Not unlike other sectors of the economy, grocery has seen great change over recent years. This is a result of multiple transformative trends: There has been a shift to online delivery services (accelerated by the recent pandemic), to mass-production of foods, and the growth of large multiples who enjoy massive economies of scale. All of the above complicates and emphasizes the need for careful antitrust review of conduct and M&A in the industry.

Yet not every antitrust authority has had the same approach, either over the decades or in relatively recent years. Benoît Durand underlines that competition authorities in Europe have adopted very different approaches to the competitive effect of mergers in grocery markets. Specifically, there have been substantial differences between the UK CMA, the German Cartel Office, and the French Competition Authority.

Indeed, as Dimitri Dimitropoulos, Renée M. Duplantis & Loren K. Smith highlight, particular consumer trends inform competition authorities’ approaches to grocery markets. Though it may seem quotidian, grocery shopping is one of the more dynamic aspects of the economy, as reflected in changing consumer habits. Another key parameter in this dynamic, as Henry C. Su describes, relates to the format of grocery retailers, in particular as the format relates to their size, scale, and scope.

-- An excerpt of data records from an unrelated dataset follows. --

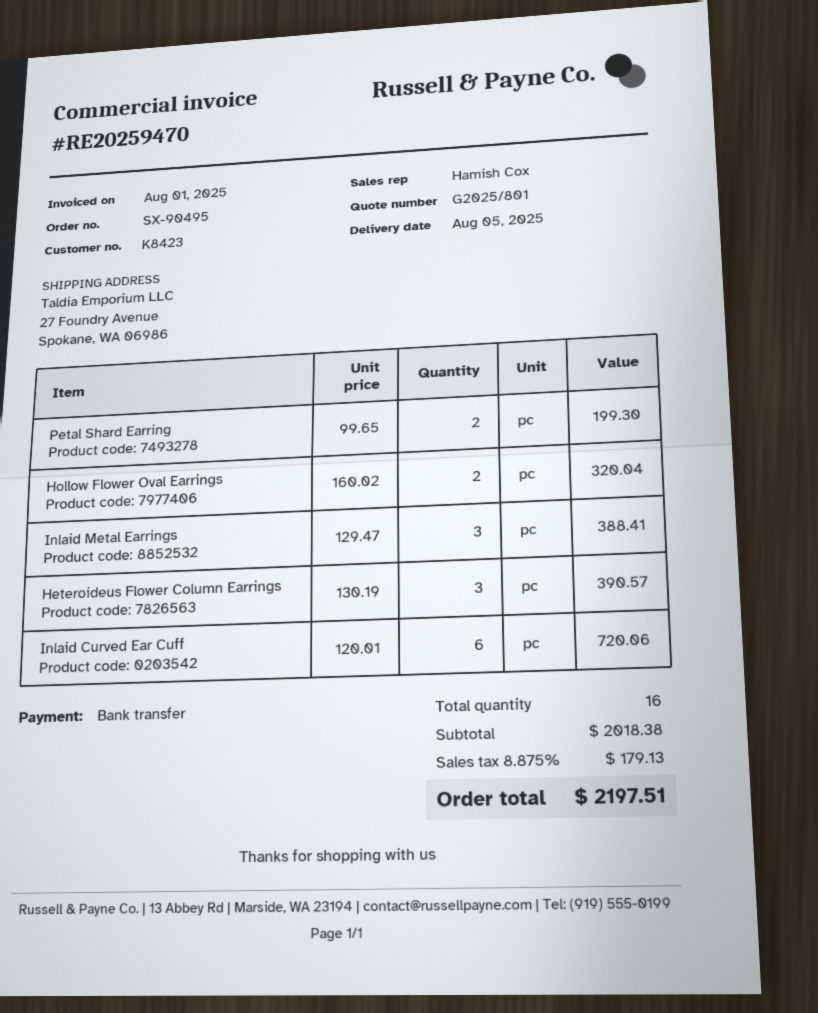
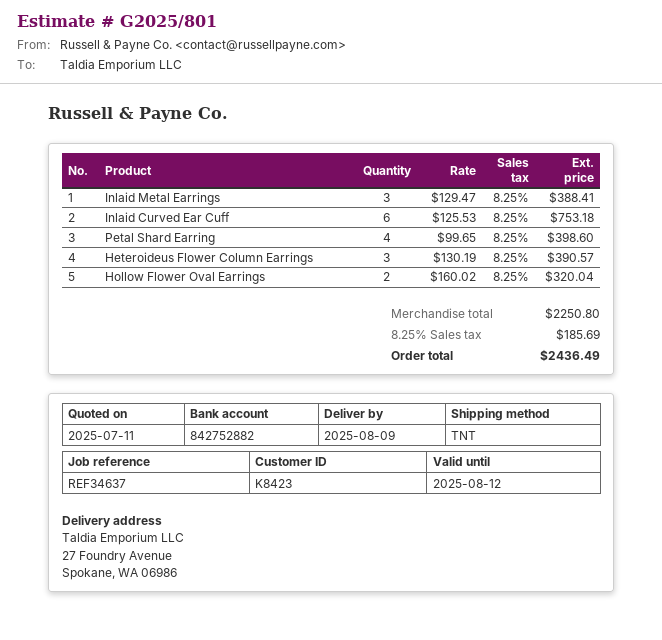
delivery date: 2025-08-05 -> 2025-08-09
Petal Shard Earring: 2 x 99.65 = 199.30 -> 4 x 99.65 = 398.60
Inlaid Curved Ear Cuff: 6 x 120.01 = 720.06 -> 6 x 125.53 = 753.18
subtotal: 2018.38 -> 2250.80
tax: 8.875% = 179.13 -> 8.25% = 185.69
total: 2197.51 -> 2436.49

But the ultimate retail market is only part of the picture. Behind even the smallest grocery business, there is an intricate supply chain. As Steve McCorriston astutely points out, there is a complex interaction between the underlying supply chain and the retail sector that consumers end up interacting with. Of course, the ultimate goal of competition policy is to enhance competition – to the benefit of the consumer – in the most optimal way. How to do this is a complex calculus.

Andrew Taylor & Nick Warren point out that much of the competition law scrutiny of grocery businesses has focused on high-profile mergers. Yet also, the grocery sector has proved fertile ground for novel behavioral theories of harm, such as the hub-and-spoke cartel model that gained favor in recent years. Ana Sofia Rodrigues, Catarina Tourais, Margarida Robalo Cordeiro, Mariana Dias, Marta Roch & Rafael Longo delve deep into this theory of harm in their contribution to this Chronicle. 

If any of this reveals anything, it is that competition authorities, consumers and market participants have a clear stake in monitoring antitrust developments as they relate to the grocery sector. Market studies, such as the one carried out in New Zealand and detailed by Andy Matthews & Danny Xie provide a prime example of such an initiative.

In short, the articles in this Chronicle provide an up-to-date snapshot as to how competition policy applies to the grocery sector. It is vital reading for anyone who needs to eat – whether they are a shopkeeper or not.

As always, many thanks to our great panel of authors.